Beer spoke yesterday at the National Press Club and her subject was, unsurprisingly, the need for better food in aged care homes. Her real message, however, was about how to satiate a far deeper craving: how to add meaning to life.
To the news first.
Her central ambition was to pass on the key message of her Foundation. "Food is not a pill to be swallowed or a care task to be ticked off, or a prescription to be filled,” Beer insisted. And yes, "although food is about nutrition, it's also about so much more than that, because food creates an appetite for life".
The reason for her speech also received its highlight. "We simply have not got capacity to meet demand and our current funding ends in September next year," Beer says. So yes, she needs more money to ensure this message continues echoing through the aged care canteens.
But what drove the speech was something far more fundamental: a passion for not simply using food as fuel, but as a centrepiece to create a wonderful life. As a way of adding highlights to your day and making meaning of the time we have together.

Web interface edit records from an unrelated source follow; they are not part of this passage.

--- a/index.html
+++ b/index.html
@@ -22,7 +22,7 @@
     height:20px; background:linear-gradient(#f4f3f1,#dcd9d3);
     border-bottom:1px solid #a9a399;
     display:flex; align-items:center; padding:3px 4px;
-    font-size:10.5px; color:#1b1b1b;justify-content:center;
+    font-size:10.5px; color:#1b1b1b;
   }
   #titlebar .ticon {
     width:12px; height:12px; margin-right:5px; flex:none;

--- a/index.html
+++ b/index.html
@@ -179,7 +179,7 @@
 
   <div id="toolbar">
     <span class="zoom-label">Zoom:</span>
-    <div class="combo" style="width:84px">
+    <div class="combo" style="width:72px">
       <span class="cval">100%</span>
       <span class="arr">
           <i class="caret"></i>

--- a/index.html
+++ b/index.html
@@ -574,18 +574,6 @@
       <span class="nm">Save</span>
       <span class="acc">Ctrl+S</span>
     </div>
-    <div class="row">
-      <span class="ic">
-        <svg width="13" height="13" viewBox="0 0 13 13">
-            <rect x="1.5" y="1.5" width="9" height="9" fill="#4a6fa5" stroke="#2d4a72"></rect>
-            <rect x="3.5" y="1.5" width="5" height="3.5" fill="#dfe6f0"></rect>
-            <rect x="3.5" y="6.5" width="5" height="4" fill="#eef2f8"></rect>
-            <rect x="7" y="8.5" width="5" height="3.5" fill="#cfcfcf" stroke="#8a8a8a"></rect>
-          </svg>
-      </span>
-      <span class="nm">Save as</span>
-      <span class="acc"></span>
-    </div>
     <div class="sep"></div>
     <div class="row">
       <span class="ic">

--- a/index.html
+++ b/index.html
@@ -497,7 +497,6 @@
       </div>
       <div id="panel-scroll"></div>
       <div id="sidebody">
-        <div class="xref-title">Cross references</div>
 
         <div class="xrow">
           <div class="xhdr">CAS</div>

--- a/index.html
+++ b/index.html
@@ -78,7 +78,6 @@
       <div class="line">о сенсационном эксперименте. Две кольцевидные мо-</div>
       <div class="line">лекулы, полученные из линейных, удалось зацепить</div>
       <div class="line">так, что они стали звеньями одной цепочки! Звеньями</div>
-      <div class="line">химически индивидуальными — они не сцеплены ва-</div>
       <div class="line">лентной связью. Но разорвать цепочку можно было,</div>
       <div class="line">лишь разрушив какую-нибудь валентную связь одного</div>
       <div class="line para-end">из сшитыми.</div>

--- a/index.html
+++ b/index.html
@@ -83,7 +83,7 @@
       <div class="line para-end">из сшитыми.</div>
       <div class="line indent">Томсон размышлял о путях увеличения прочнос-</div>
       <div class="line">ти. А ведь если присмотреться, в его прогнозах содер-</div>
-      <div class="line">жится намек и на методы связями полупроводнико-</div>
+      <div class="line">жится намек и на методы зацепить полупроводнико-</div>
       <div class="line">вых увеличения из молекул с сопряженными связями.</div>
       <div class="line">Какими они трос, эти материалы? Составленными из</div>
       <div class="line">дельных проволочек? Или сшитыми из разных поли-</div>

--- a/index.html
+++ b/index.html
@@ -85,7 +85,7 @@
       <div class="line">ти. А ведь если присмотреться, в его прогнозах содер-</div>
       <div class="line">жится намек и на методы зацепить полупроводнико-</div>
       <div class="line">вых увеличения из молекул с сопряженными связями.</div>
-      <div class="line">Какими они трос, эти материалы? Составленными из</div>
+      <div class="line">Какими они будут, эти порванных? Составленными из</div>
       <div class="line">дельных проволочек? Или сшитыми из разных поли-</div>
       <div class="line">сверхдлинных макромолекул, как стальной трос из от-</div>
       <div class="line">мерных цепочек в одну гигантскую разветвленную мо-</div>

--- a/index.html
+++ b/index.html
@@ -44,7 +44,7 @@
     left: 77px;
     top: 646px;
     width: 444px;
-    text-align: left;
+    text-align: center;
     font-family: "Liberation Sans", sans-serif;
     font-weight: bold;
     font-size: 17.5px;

With over half of the 245,000 people in aged care living with dementia, Beer emphasised the critical role good food provides in creating familiar, safe spaces.
"One of the most evocative things is a sense of smell,” she said. This “links us to good memories. Living with dementia is so hard but I can tell you, those instincts are there.”
Good food plays just as powerful a role in creating meaning as it does in providing the physical energy to live.